Слова Рыжковой пригвоздили всех к полу. У Антона отвисла челюсть. Горелов вытаращил свои неестественно светлые глазищи. Тарусов растерянно заморгал.
— А почему бы нет? — пролепетала Рыжкова, удивляясь, смущаясь и не зная, что сказать. — Больше некого. Остальные все равно уже ушли.
Жуткая невежливость этого предложения привела Антона в чувство. Ему стало стыдно, и этого было достаточно. Лера проворно вплела в его стыд свою радость и нетерпение и не пожалела ни того, ни другого.
Антон улыбнулся ей — второй раз за день.
— Эээ… ну в принципе… я только за. Хочешь с нами?
— Хочу.
Это было так просто. Пугающе просто. Всего-то найти нужную ниточку и потянуть. Оставить то, что хочешь, выбросить лишнее. И вот он уже не против, чтобы она пошла с ними в кино. А если сыграть по-крупному? Взять любовь… Ее будет много, когда вернется Аринэ. Взять и забрать себе все без остатка. Что тогда? Антон бросит Аринэ прямо здесь и кинется перед ней на колени?
Хватит ли у нее сил на это?
Невидимые руки жадно потянулись к Антону. Он даже не поймет, что произошло. Бывает же любовь с первого взгляда. Десять лет не замечал Смирнову, а потом вдруг осознал, какая она прекрасная.
На секунду у Леры закружилась голова от восторга и предвкушения. Это было бы чудесно. Если бы не было гнусно, нечестно, неправильно.
Усилием воли Лера заставила руки вернуться. Каждый должен сам выбирать в любви. Как она выбрала Антона. Как он выбрал Аринэ…
И будь, что будет.
Глава 5
Город был на грани. Но и на грани он танцевал. Огоньки уличных фонарей извивались под арабский танец из Щелкунчика. Копыта пролеток отстукивали задорный трепак. В такт увертюре открывались и закрывались тяжелые двери Мариинки. Вальс цветов танцевали разноцветные перья на дамских шляпках. Где-то далеко, за пределами видимого и слышимого мира, шла война, но и там, Алечка не сомневалась, пушки ухали под испанский танец бессмертного Чайковского. Бодро, красиво, метко, и никак иначе.
Сердце Алечки трепетало вместе с городом. Блеск Луны в темных водах, ржание лошадей, редкое тарахтение автомобиля, заливистый женский смех — все было важно, все было загадкой для юной души. Даже война не пугала, а вдохновляла. Сама императрица выучилась на медицинскую сестру, так неужели она, Алечка, не сумеет проявить себя с какой-нибудь стороны, непременно яркой и героической?
Алечке хотелось танцевать вместе с городом, но танцевать, сидя в пролетке напротив родителей, было невозможно. Ей хотелось петь, но мелодия, рожденная в сердце, умирала на губах, стоило посмотреть на мрачные лица Maman и Papan. Они не говорили ничего, кроме ох или ай, когда колесо пролетки попадало на камень или в ямку.

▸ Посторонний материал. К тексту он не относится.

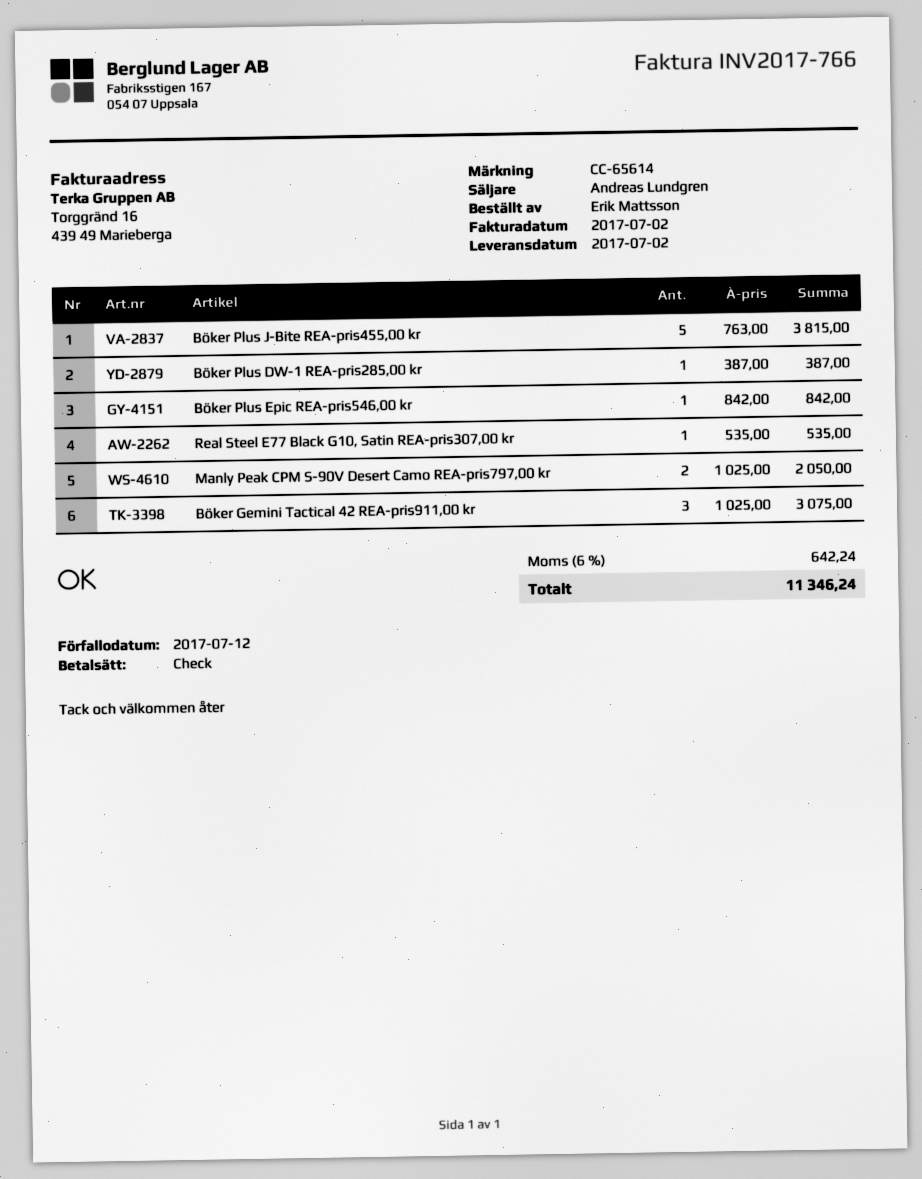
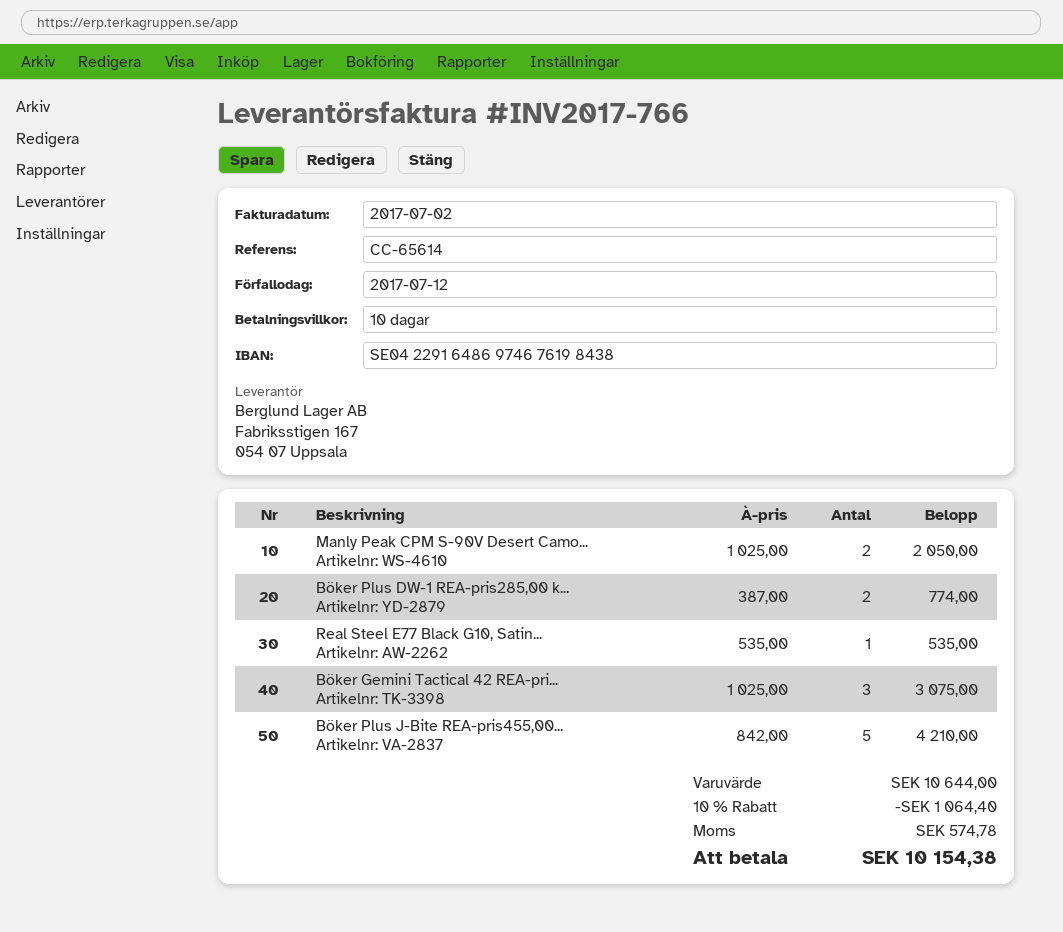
Böker Plus J-Bite REA-pris455,00 kr: 5 x 763.00 = 3815.00 -> 5 x 842.00 = 4210.00
Böker Plus DW-1 REA-pris285,00 kr: 1 x 387.00 = 387.00 -> 2 x 387.00 = 774.00
Böker Plus Epic REA-pris546,00 kr: 1 x 842.00 = 842.00 -> none
discount: none -> 10% = 1064.40
tax: 642.24 -> 574.78
total: 11346.24 -> 10154.38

Алечка знала, о чем они думают. Papan переживает о денежных делах. Прямо перед поездкой в театр, когда Maman поправляла пушистую соболиную муфту, вскрылось, что она взяла у Болина и Яна брильянтовый эсклаваж, причем когда за прошлый фермуар с изумрудами еще не было уплачено. Рарап вспылил, много было сказано горячих слов. Но в театр все равно поехали, ложа заказана, да и Львовы обещали быть, а ведь Егорушка Львов… И мысли Алечки, легкие, невесомые, точно кадриль, понеслись от изумрудного фермуара к ясным глазам молодого корнета.